= Raw data =
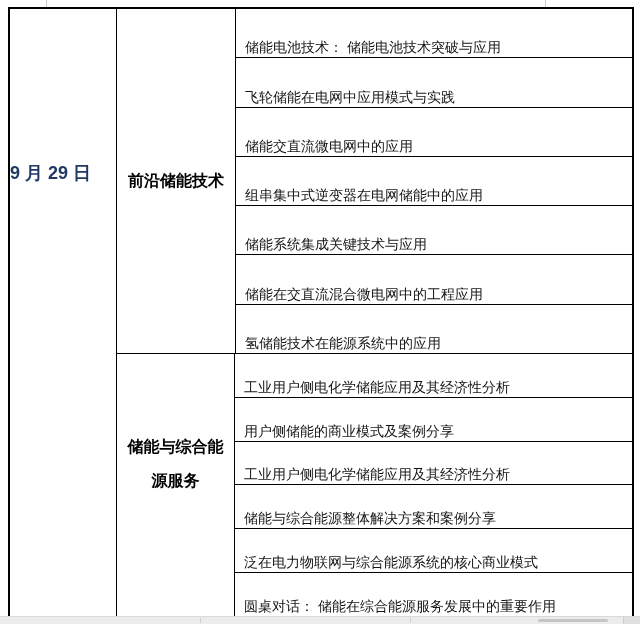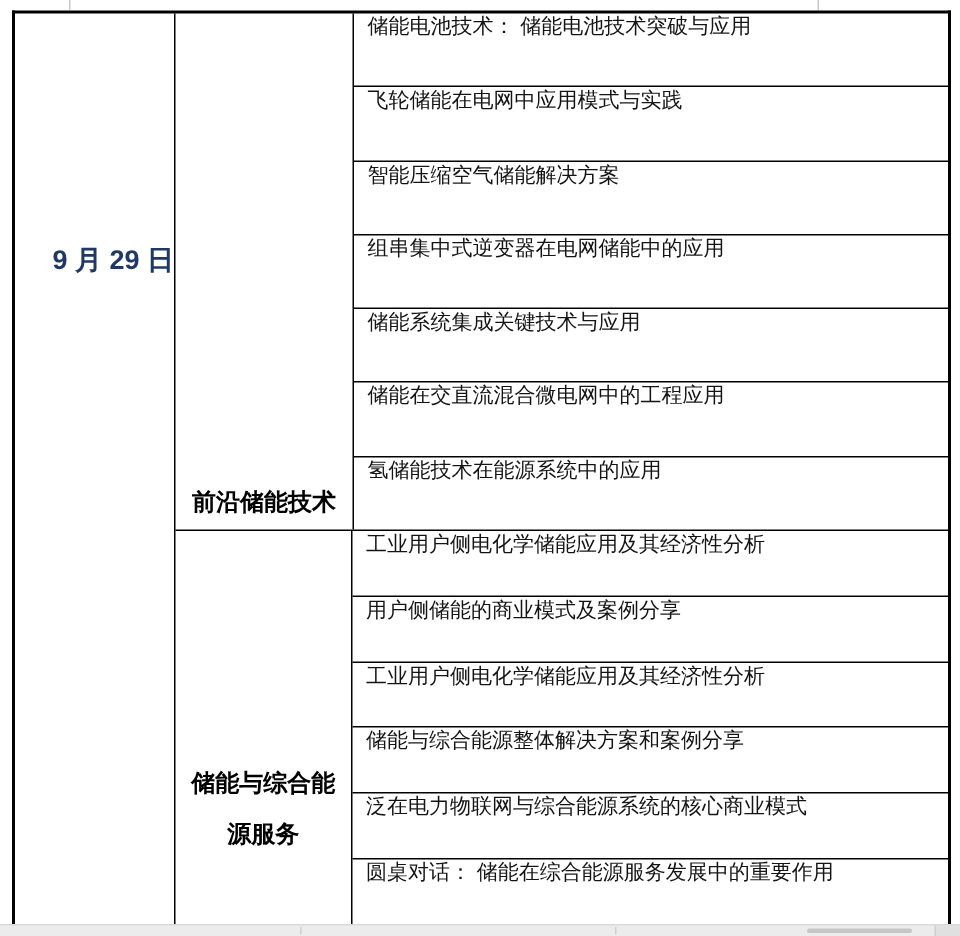--- a/index.html
+++ b/index.html
@@ -67,7 +67,7 @@
   .topic-row {
     flex: 1;
     display: flex;
-    align-items: flex-start;
+    align-items: flex-end;
     padding-left: 9px;
     border-bottom: 1.5px solid #000;
     font-size: 14px;

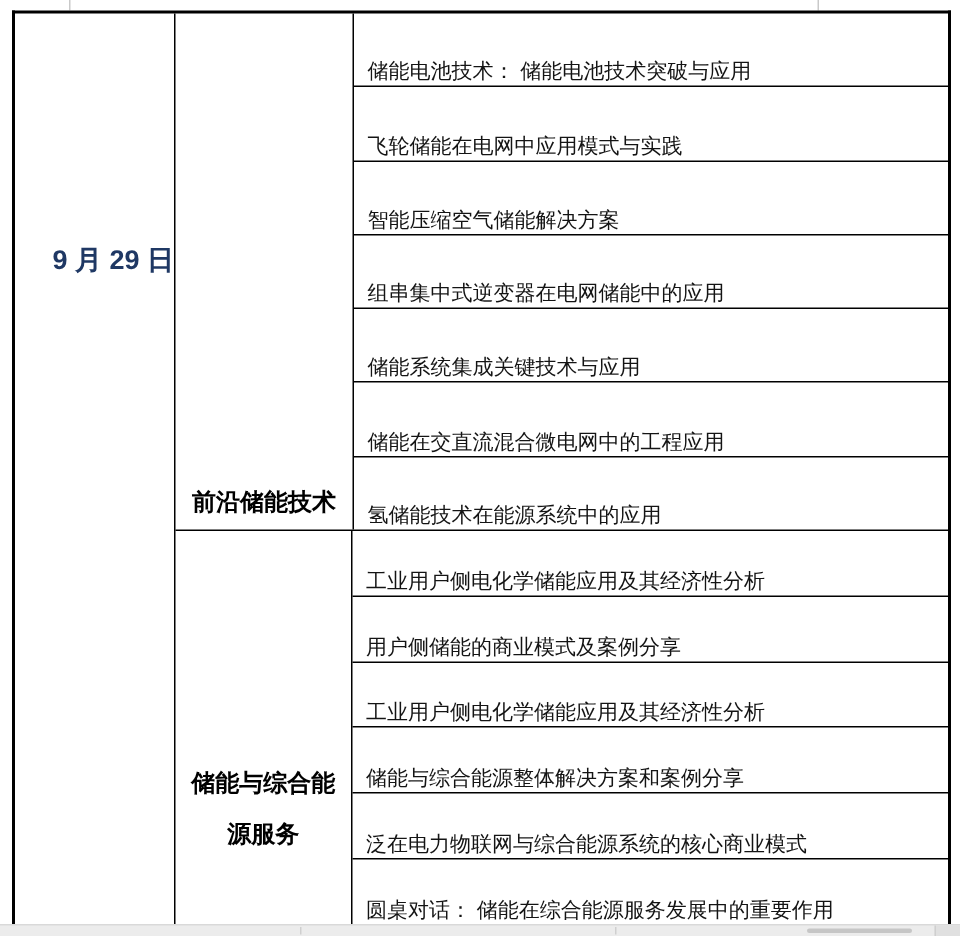--- a/index.html
+++ b/index.html
@@ -132,7 +132,7 @@
               <span>飞轮储能在电网中应用模式与实践</span>
             </div>
           <div class="topic-row">
-              <span>智能压缩空气储能解决方案</span>
+              <span>储能交直流微电网中的应用</span>
             </div>
           <div class="topic-row">
               <span>组串集中式逆变器在电网储能中的应用</span>

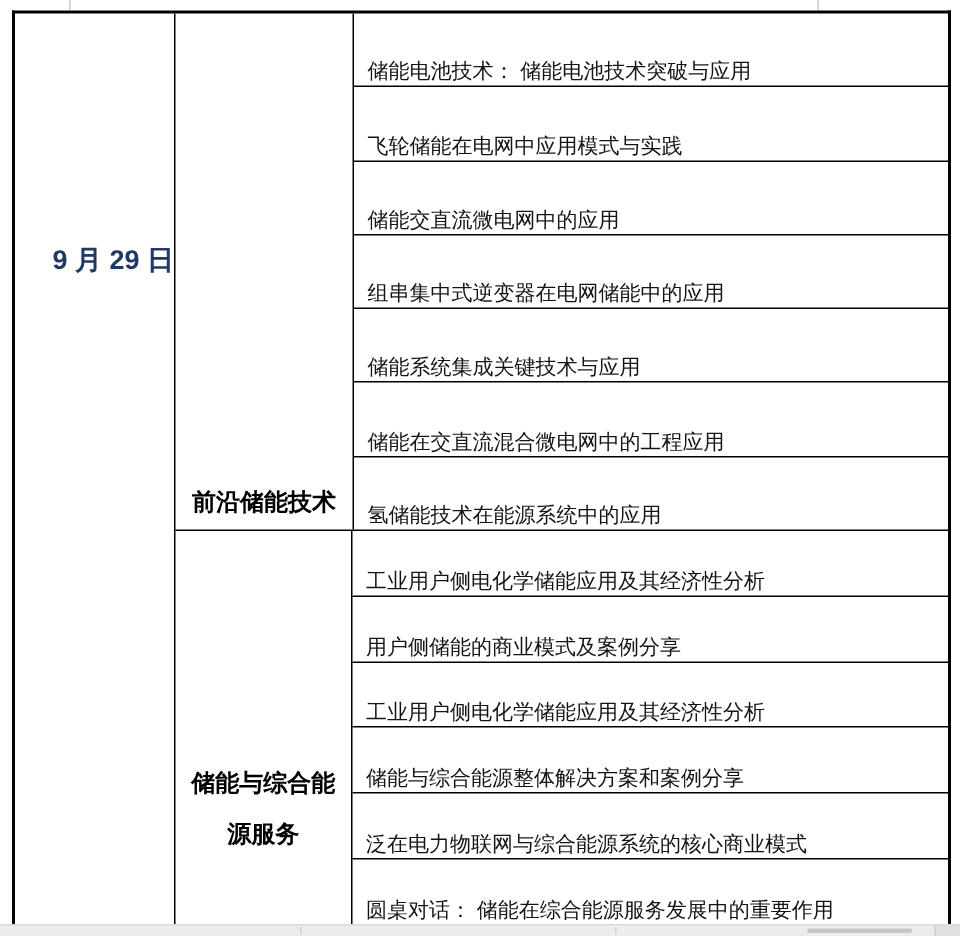--- a/index.html
+++ b/index.html
@@ -37,7 +37,7 @@
   }
   .date-text {
     margin-top: 152px;
-    text-align: right;
+    text-align: left;
     font-weight: bold;
     font-size: 18px;
     line-height: 24px;

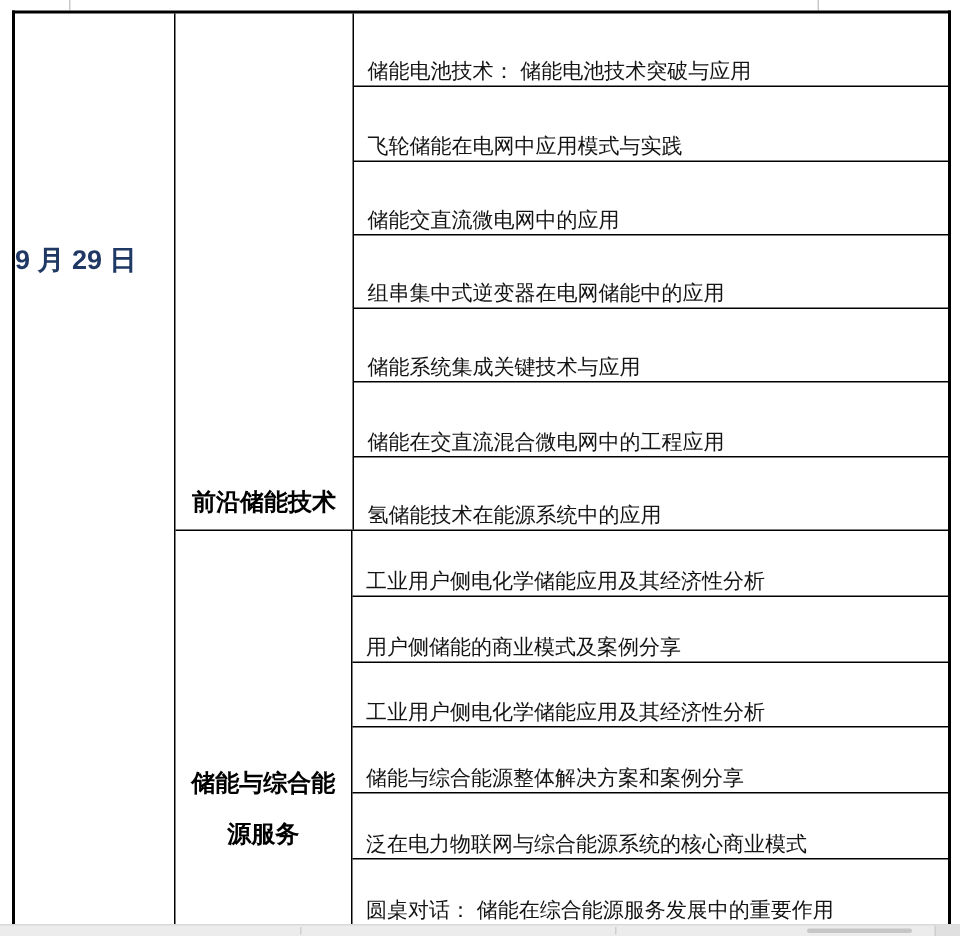--- a/index.html
+++ b/index.html
@@ -56,7 +56,7 @@
     display: flex;
     flex-direction: column;
     align-items: center;
-    justify-content: flex-end;
+    justify-content: center;
     text-align: center;
     font-weight: bold;
     font-size: 16px;

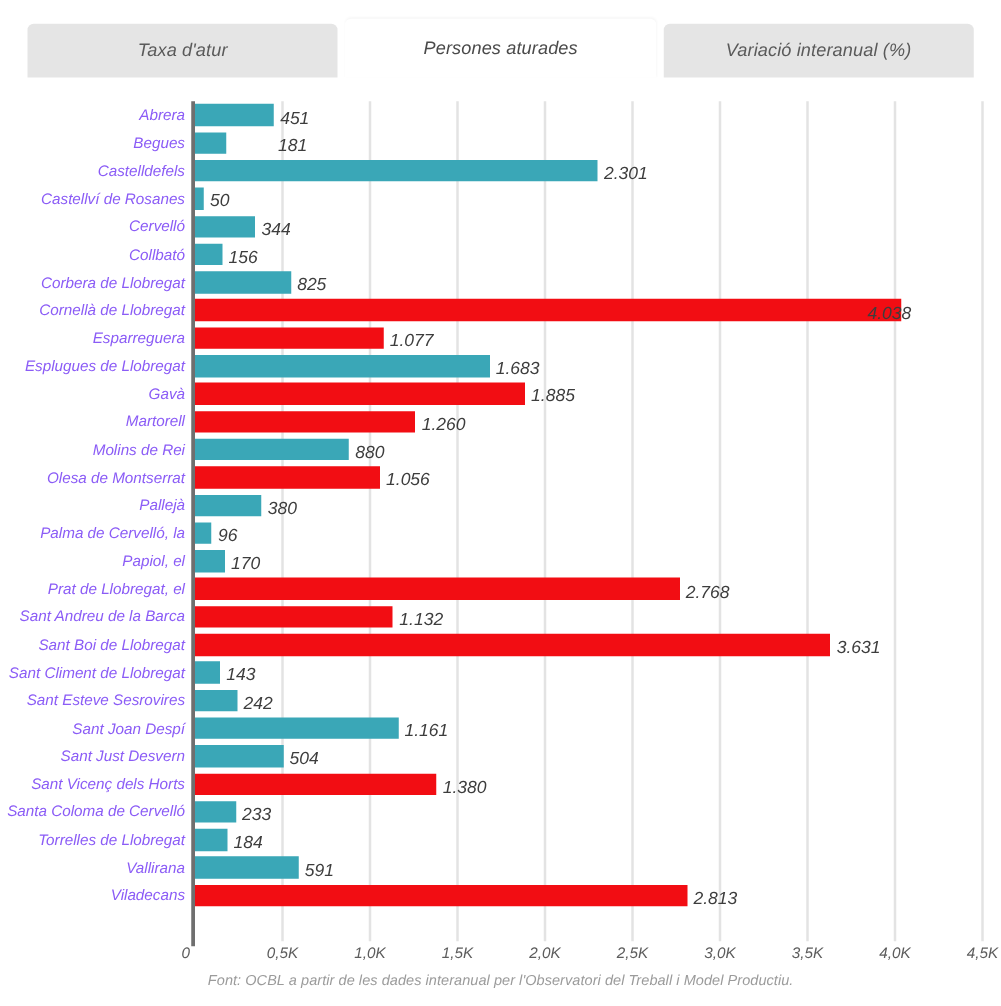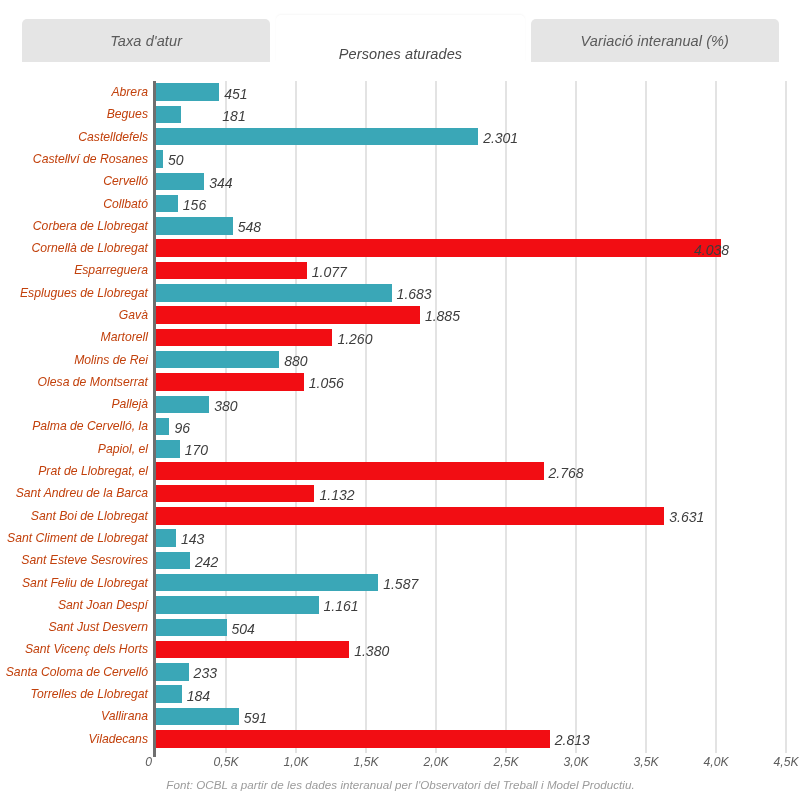--- a/index.html
+++ b/index.html
@@ -48,7 +48,6 @@
     box-shadow: 0 -1px 2px rgba(0,0,0,0.035);
     position: relative;
     z-index: 3;
-    align-items: flex-end;
   }
   .tab-sep { width: 6px; flex: 0 0 6px; }
 

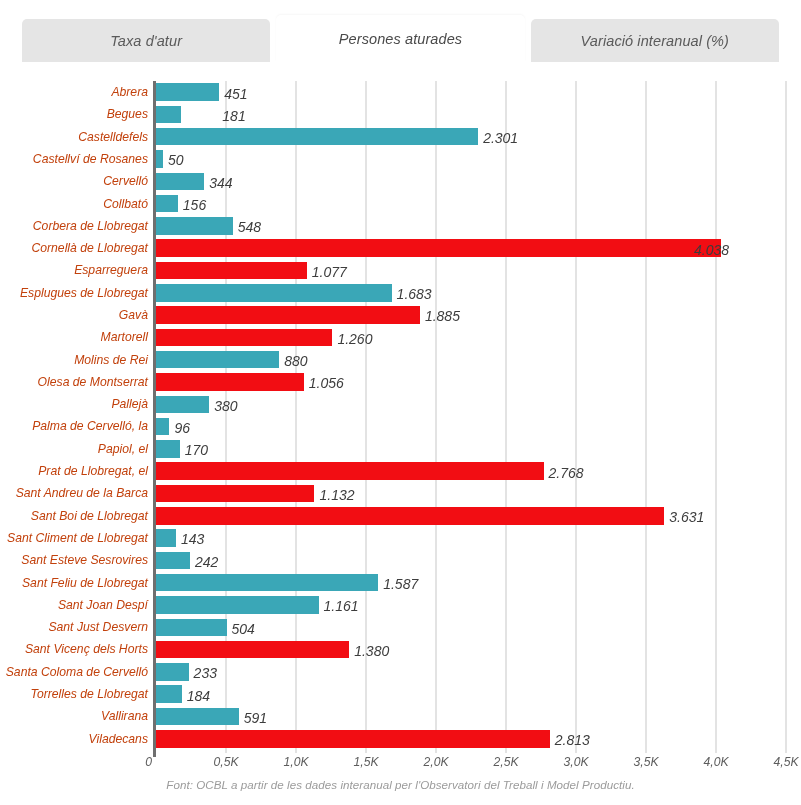--- a/index.html
+++ b/index.html
@@ -97,7 +97,7 @@
     width: 148px;
     text-align: right;
     font-size: 12.2px;
-    color: #c2410c;
+    color: #8b5cf6;
     white-space: nowrap;
     line-height: 1;
   }

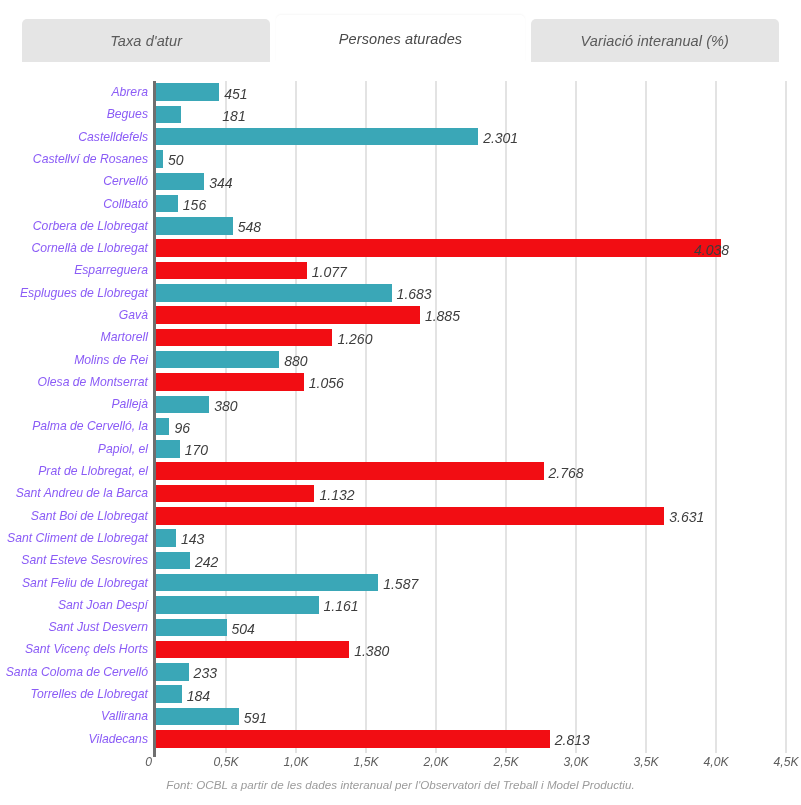--- a/index.html
+++ b/index.html
@@ -211,7 +211,7 @@
           <div class="row">
             <div class="cat-label">Corbera de Llobregat</div>
             <div class="bar teal" style="width: 76.72px;"></div>
-            <div class="val-label" style="left: 237.72px;">548</div>
+            <div class="val-label" style="left: 237.72px;">825</div>
           </div>
           <div class="row">
             <div class="cat-label">Cornellà de Llobregat</div>

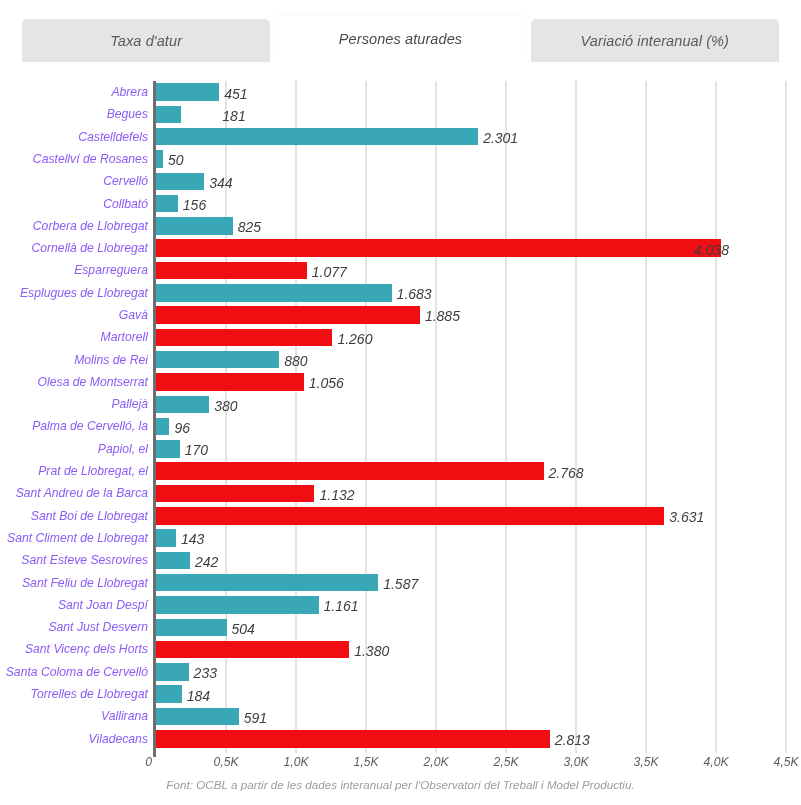--- a/index.html
+++ b/index.html
@@ -287,11 +287,6 @@
             <div class="cat-label">Sant Esteve Sesrovires</div>
             <div class="bar teal" style="width: 33.88px;"></div>
             <div class="val-label" style="left: 194.88px;">242</div>
-          </div>
-          <div class="row">
-            <div class="cat-label">Sant Feliu de Llobregat</div>
-            <div class="bar teal" style="width: 222.18px;"></div>
-            <div class="val-label" style="left: 383.18px;">1.587</div>
           </div>
           <div class="row">
             <div class="cat-label">Sant Joan Despí</div>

= What is expected =
Note every line of the entries in which "teal" appears, and copy it down.

= Output of the task =
             <div class="bar teal" style="width: 76.72px;"></div>
             <div class="bar teal" style="width: 33.88px;"></div>
-            <div class="bar teal" style="width: 222.18px;"></div>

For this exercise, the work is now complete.